INPUT MATERIAL:

*-*-*

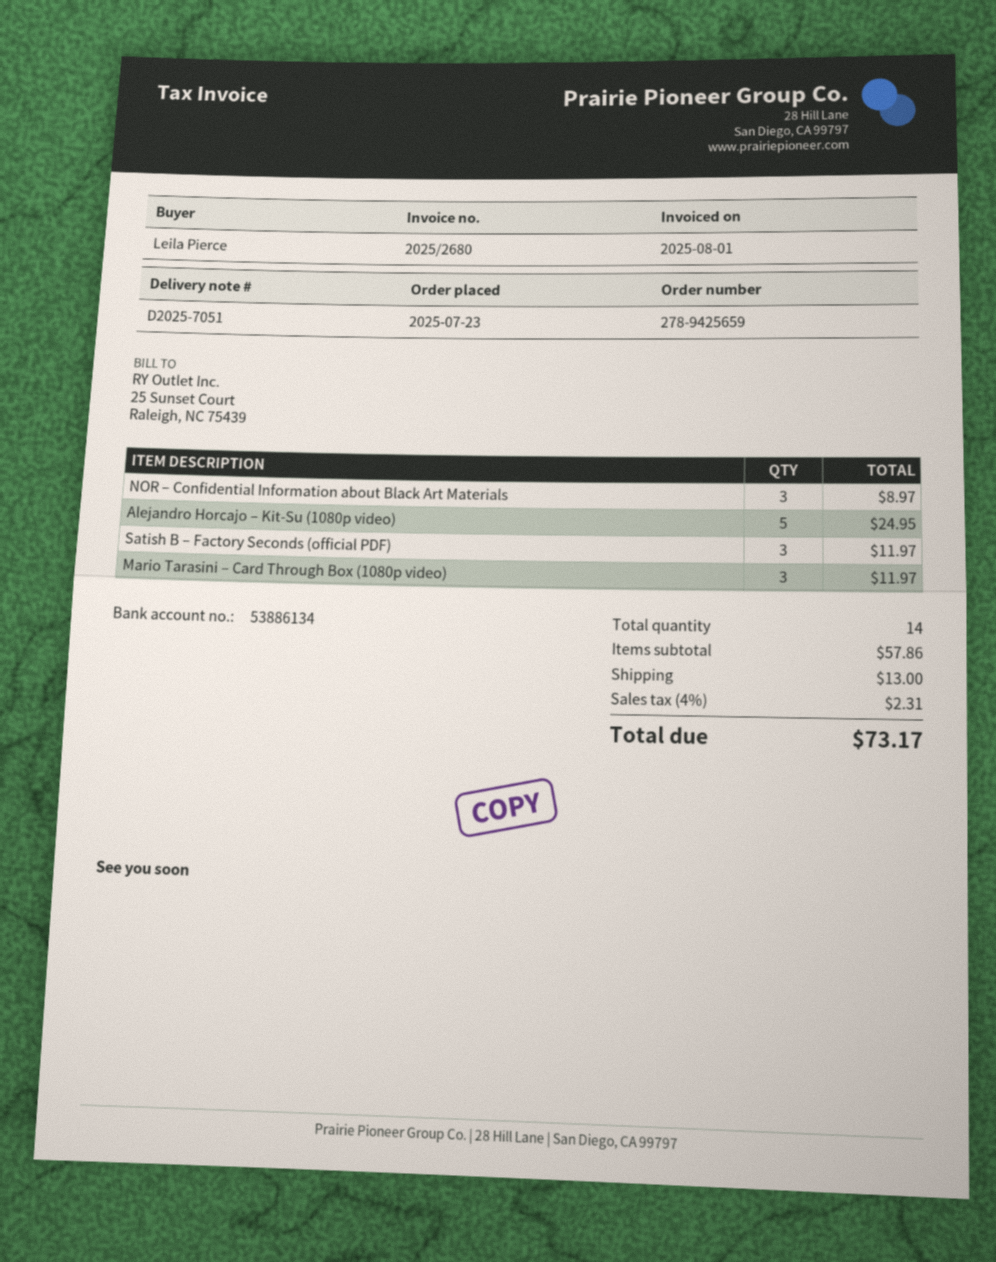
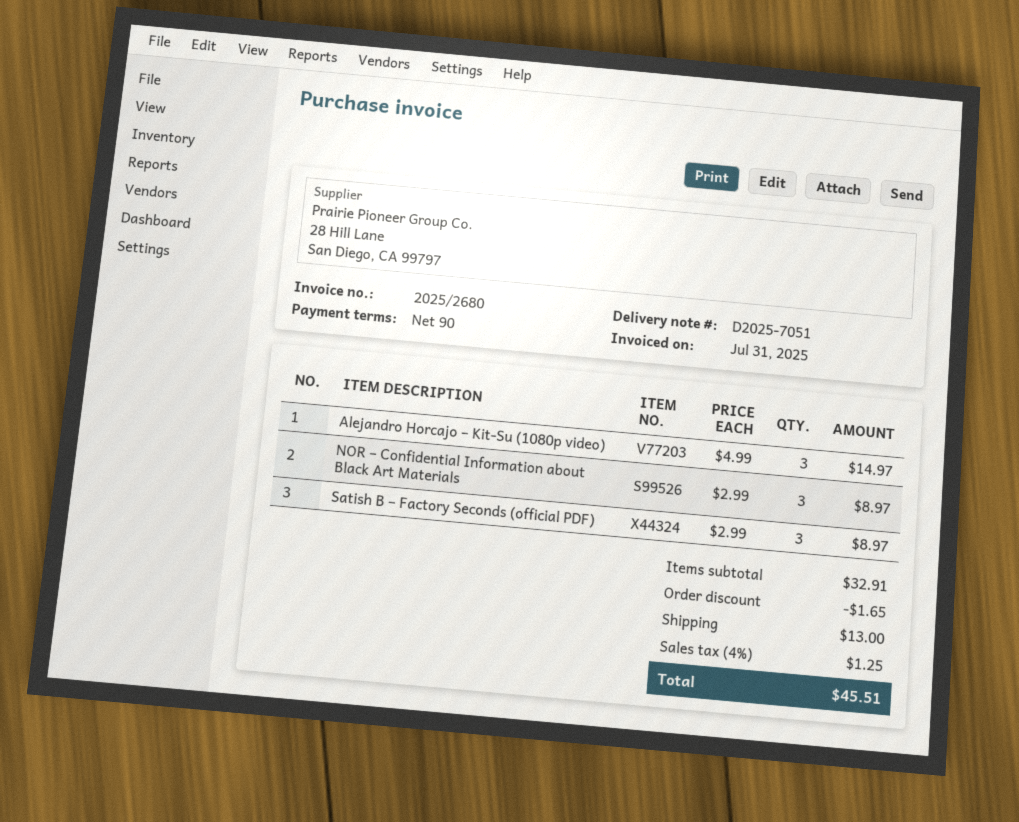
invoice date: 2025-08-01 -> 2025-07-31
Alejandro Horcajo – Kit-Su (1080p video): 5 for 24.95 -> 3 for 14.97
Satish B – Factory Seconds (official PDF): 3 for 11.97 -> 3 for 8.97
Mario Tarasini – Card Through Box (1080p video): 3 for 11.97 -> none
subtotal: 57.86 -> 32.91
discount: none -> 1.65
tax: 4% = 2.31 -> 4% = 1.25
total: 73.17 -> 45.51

*-*-*

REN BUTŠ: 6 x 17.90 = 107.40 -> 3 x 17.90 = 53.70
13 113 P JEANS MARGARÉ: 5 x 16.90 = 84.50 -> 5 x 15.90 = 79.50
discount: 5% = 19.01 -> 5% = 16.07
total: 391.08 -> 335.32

*-*-*

EXERCISE DESCRIPTION:
Beginning at the line with "invoice date: 2025-08-01 -> 2025-07-31" and stopping after the line with "Mario Tarasini –", please write out every line of the data above exactly and nothing else.

RESPONSE:
invoice date: 2025-08-01 -> 2025-07-31
Alejandro Horcajo – Kit-Su (1080p video): 5 for 24.95 -> 3 for 14.97
Satish B – Factory Seconds (official PDF): 3 for 11.97 -> 3 for 8.97
Mario Tarasini – Card Through Box (1080p video): 3 for 11.97 -> none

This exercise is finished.